Exercise requirements:
Tally up the lines below containing the string "application", then write the number alone.

Raw data:
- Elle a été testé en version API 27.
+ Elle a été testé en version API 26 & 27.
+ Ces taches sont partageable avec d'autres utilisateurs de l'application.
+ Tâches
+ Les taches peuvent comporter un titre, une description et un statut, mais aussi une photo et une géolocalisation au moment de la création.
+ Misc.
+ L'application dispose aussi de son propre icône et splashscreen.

...

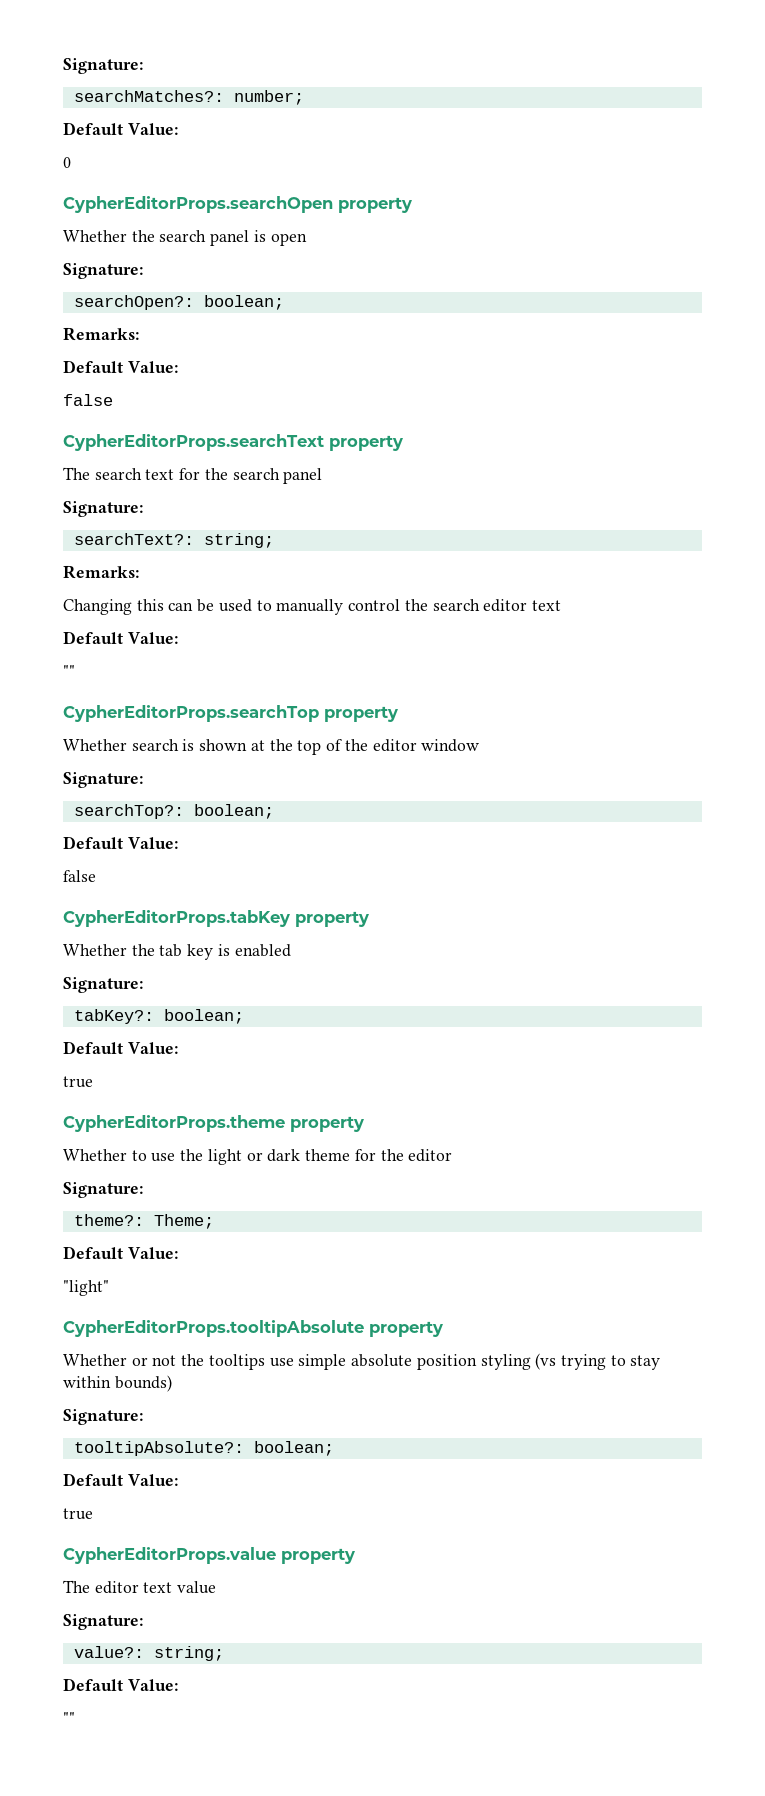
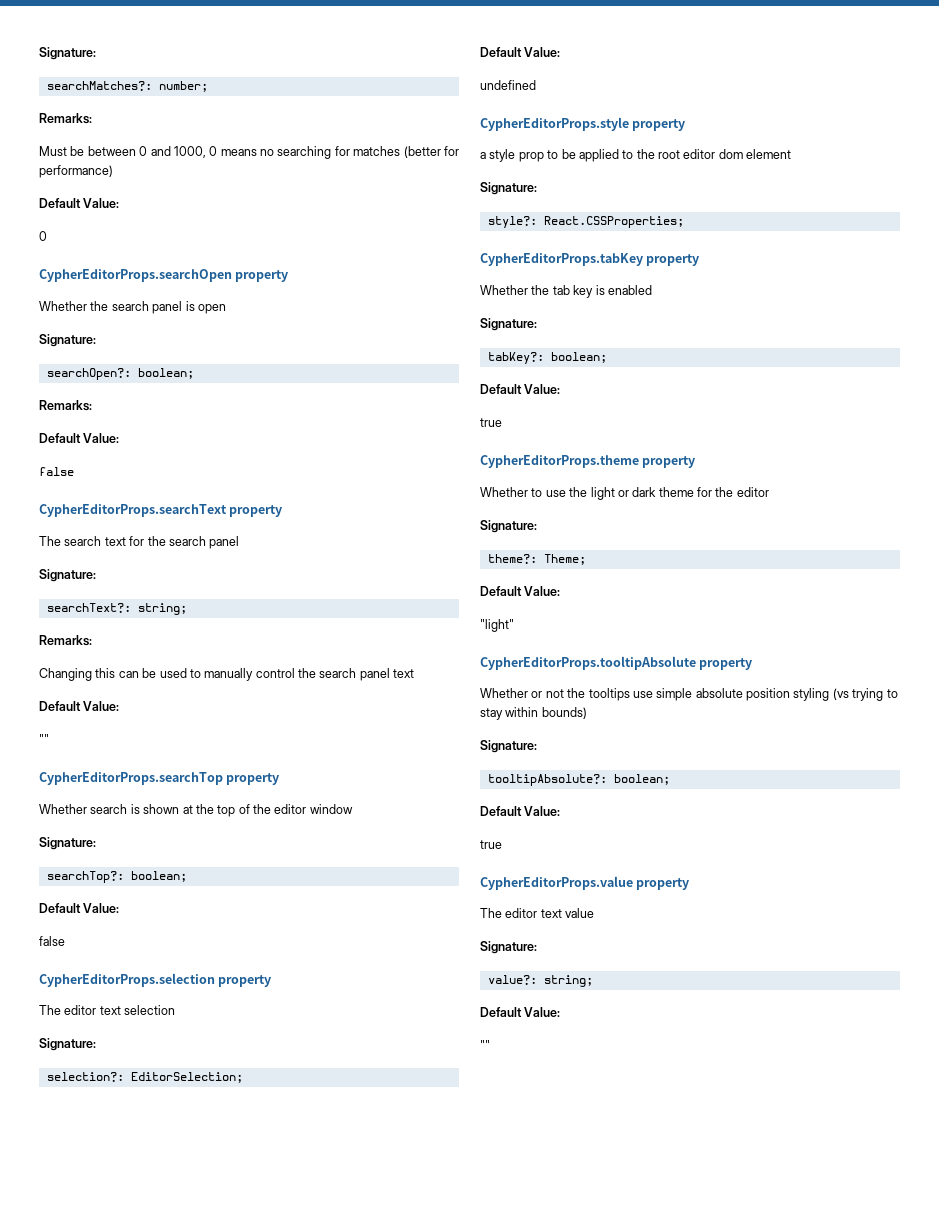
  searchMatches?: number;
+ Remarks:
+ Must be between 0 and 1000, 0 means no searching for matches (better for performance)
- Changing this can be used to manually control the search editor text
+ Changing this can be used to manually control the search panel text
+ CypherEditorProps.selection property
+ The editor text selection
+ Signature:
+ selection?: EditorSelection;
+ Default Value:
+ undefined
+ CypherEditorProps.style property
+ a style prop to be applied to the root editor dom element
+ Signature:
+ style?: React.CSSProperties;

Solution for this exercise:
2